Physician Burnout Falls Harder on Independent Practices

Doctors are spending two hours inputting data on electronic medical records and doing other administrative work for every hour they spend at the patient’s bedside, according to research from the American Medical Association.

The administrative burden — which is heaped onto doctors who already work long hours — is a major contributing factor to physician burnout, which now affects more than half of all doctors in practice in America today.

Stanford University, Harvard Business School, The Mayo Clinic and the American Medical Association are studying the costs associated with physician burnout, including the cost of recruiting and training a new doctor if a physician quits his or her job. Some experts say that, for a hospital or health network, the cost of replacing a physician can reach $1 million.
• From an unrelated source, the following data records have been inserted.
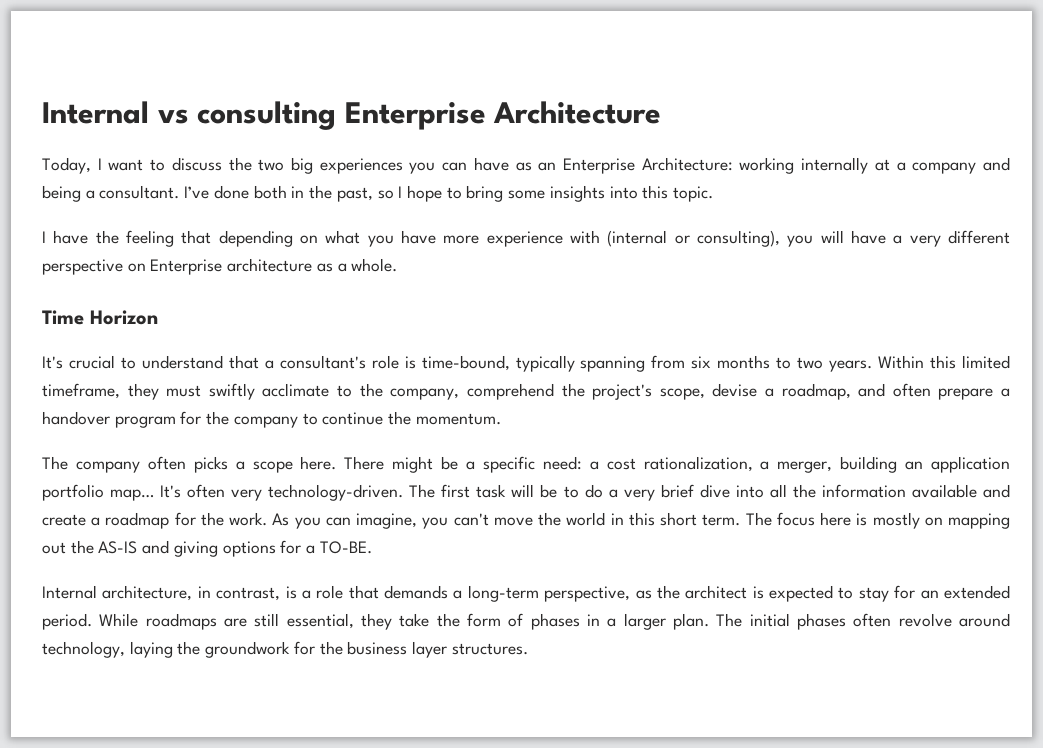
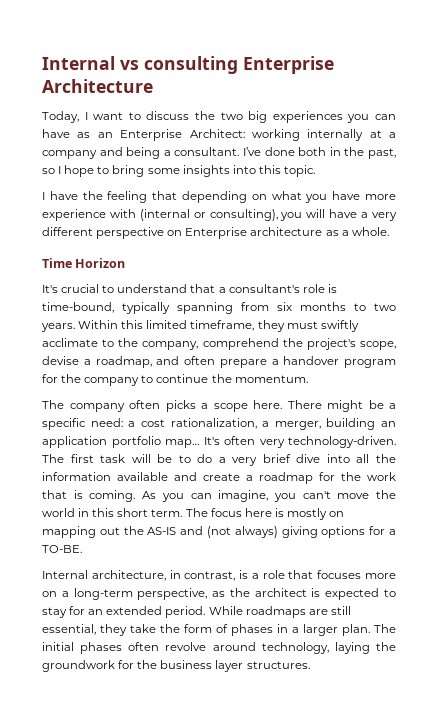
- Today, I want to discuss the two big experiences you can have as an Enterprise Architecture: working internally at a company and being a consultant.
+ Today, I want to discuss the two big experiences you can have as an Enterprise Architect: working internally at a company and being a consultant.
- The first task will be to do a very brief dive into all the information available and create a roadmap for the work.
+ The first task will be to do a very brief dive into all the information available and create a roadmap for the work that is coming.
- The focus here is mostly on mapping out the AS-IS and giving options for a TO-BE.
+ The focus here is mostly on mapping out the AS-IS and (not always) giving options for a TO-BE.
- Internal architecture, in contrast, is a role that demands a long-term perspective, as the architect is expected to stay for an extended period.
+ Internal architecture, in contrast, is a role that focuses more on a long-term perspective, as the architect is expected to stay for an extended period.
But in underserved parts of the country, the cost can be far higher. In areas that are not well-served by the managed care system — including urban and rural areas — physician burnout can easily mean that another independent medical practice will be closing its doors. For many patients, this will mean the loss of convenient healthcare access and the end of a genuine doctor-patient relationship that can be much harder to find in the managed care system.

A major hospital having to spend $1 million to replace a physician represents one kind of loss. But the closure of independent practices — which is happening at a faster rate today than at any time in the past — represents a more significant loss.
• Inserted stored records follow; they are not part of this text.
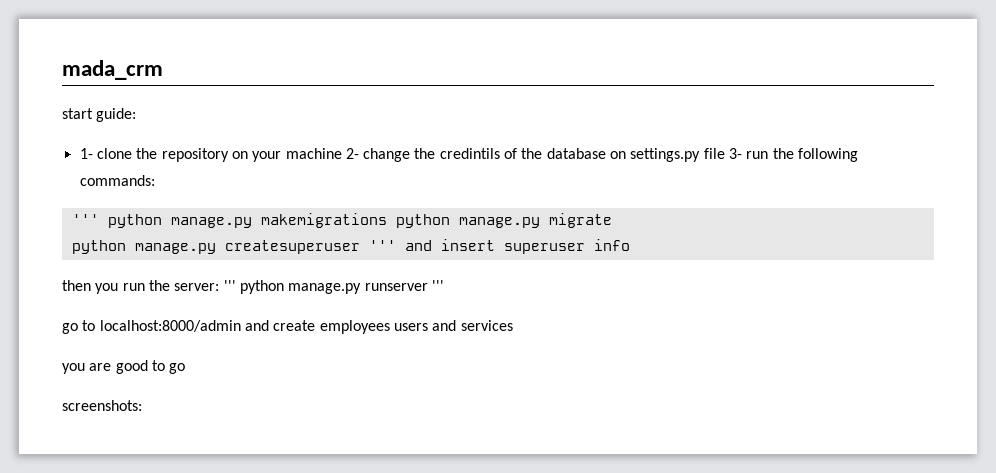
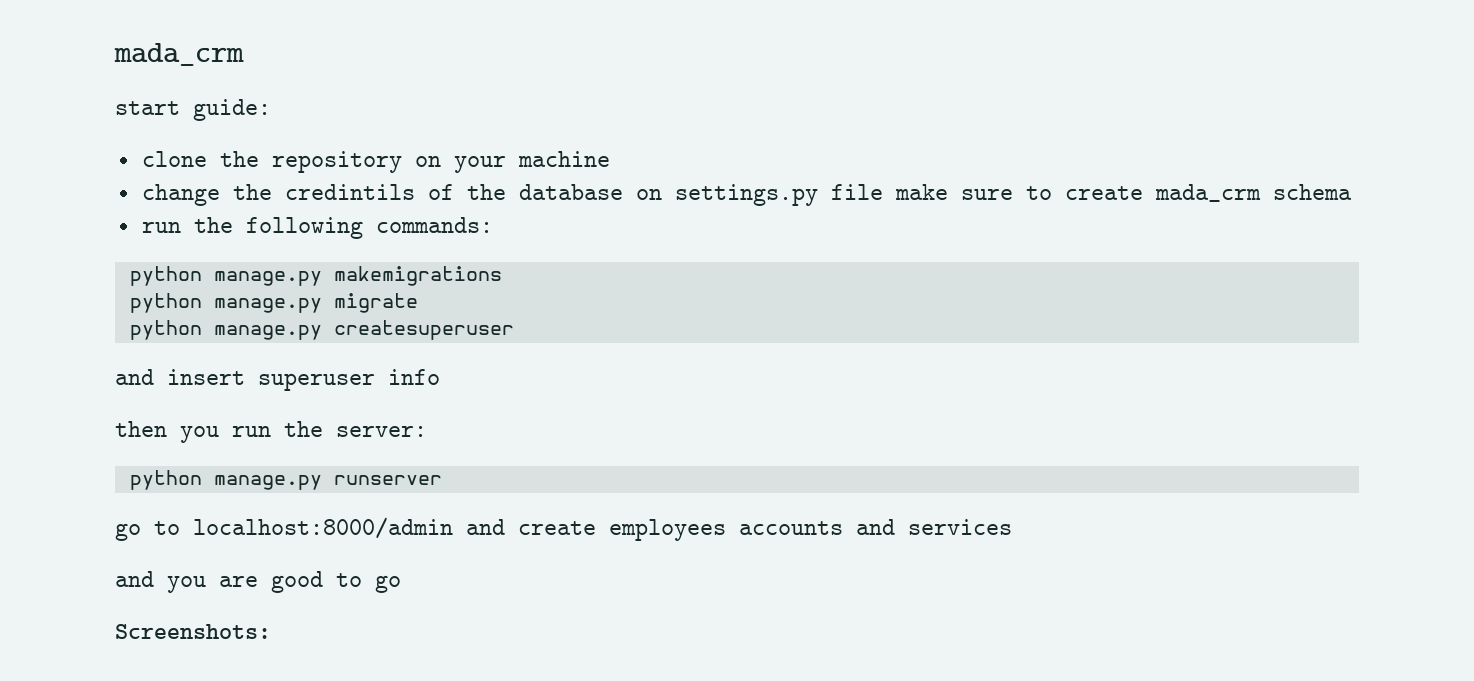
- 1- clone the repository on your machine 2- change the credintils of the database on settings.py file 3- run the following commands:
+ clone the repository on your machine
+ change the credintils of the database on settings.py file make sure to create mada_crm schema
+ run the following commands:
- ''' python manage.py makemigrations python manage.py migrate
+ python manage.py makemigrations
+ python manage.py migrate
- python manage.py createsuperuser ''' and insert superuser info
+ python manage.py createsuperuser
+ and insert superuser info
- then you run the server: ''' python manage.py runserver '''
+ then you run the server:
+ python manage.py runserver
- go to localhost:8000/admin and create employees users and services
+ go to localhost:8000/admin and create employees accounts and services
- you are good to go
+ and you are good to go
- screenshots:
+ Screenshots:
It’s a loss of choice for both consumers and doctors, and another step in the direction of fully commoditized care in America.

The independent medical practices that continue to operate are doing what every provider should be doing: putting the patient at the center of the healthcare equation, instead of reimbursement issues or political mandates. Their independence facilitates real dialogue and real relationships with patients.

But these are the physicians who are perhaps the most at risk for experiencing burnout because they do not have the same resources to cope with administrative and compliance work that managed-care doctors have.

Larger health networks have sophisticated technologies and paid consultants who can divert some of this work away from physicians, but independent physicians face many of these same challenges alone.

Building new systems of practice management for doctors outside of managed care can put them on an equal footing with physicians who belong to larger networks and alleviate the burnout that is a major contributor to the closure of independent medical clinics.


Independent practices should have access to an open healthcare marketplace, where they can access consultants and other experts to help them solve problems. Patients should also have an open, virtual healthcare market where they can select the care and the caregivers they want.

With access to an open healthcare marketplace, and with the proper cloud-based technology for practice management, independent medical practices can thrive, create jobs, serve as the primary point of care for underserved areas and continue to offer consumers a wider choice in their selection of healthcare.

Major medical institutions and healthcare networks are now trying to reverse physician burnout, and are launching a range of different initiatives to take some of the burdens off doctors.

But we need an even more robust program for independent physicians because they are disappearing fast.

The solution will be an open healthcare marketplace where doctors and patients can find one another based on individual preference and need, and a system of practice management that includes both cutting-edge technology and human expertise.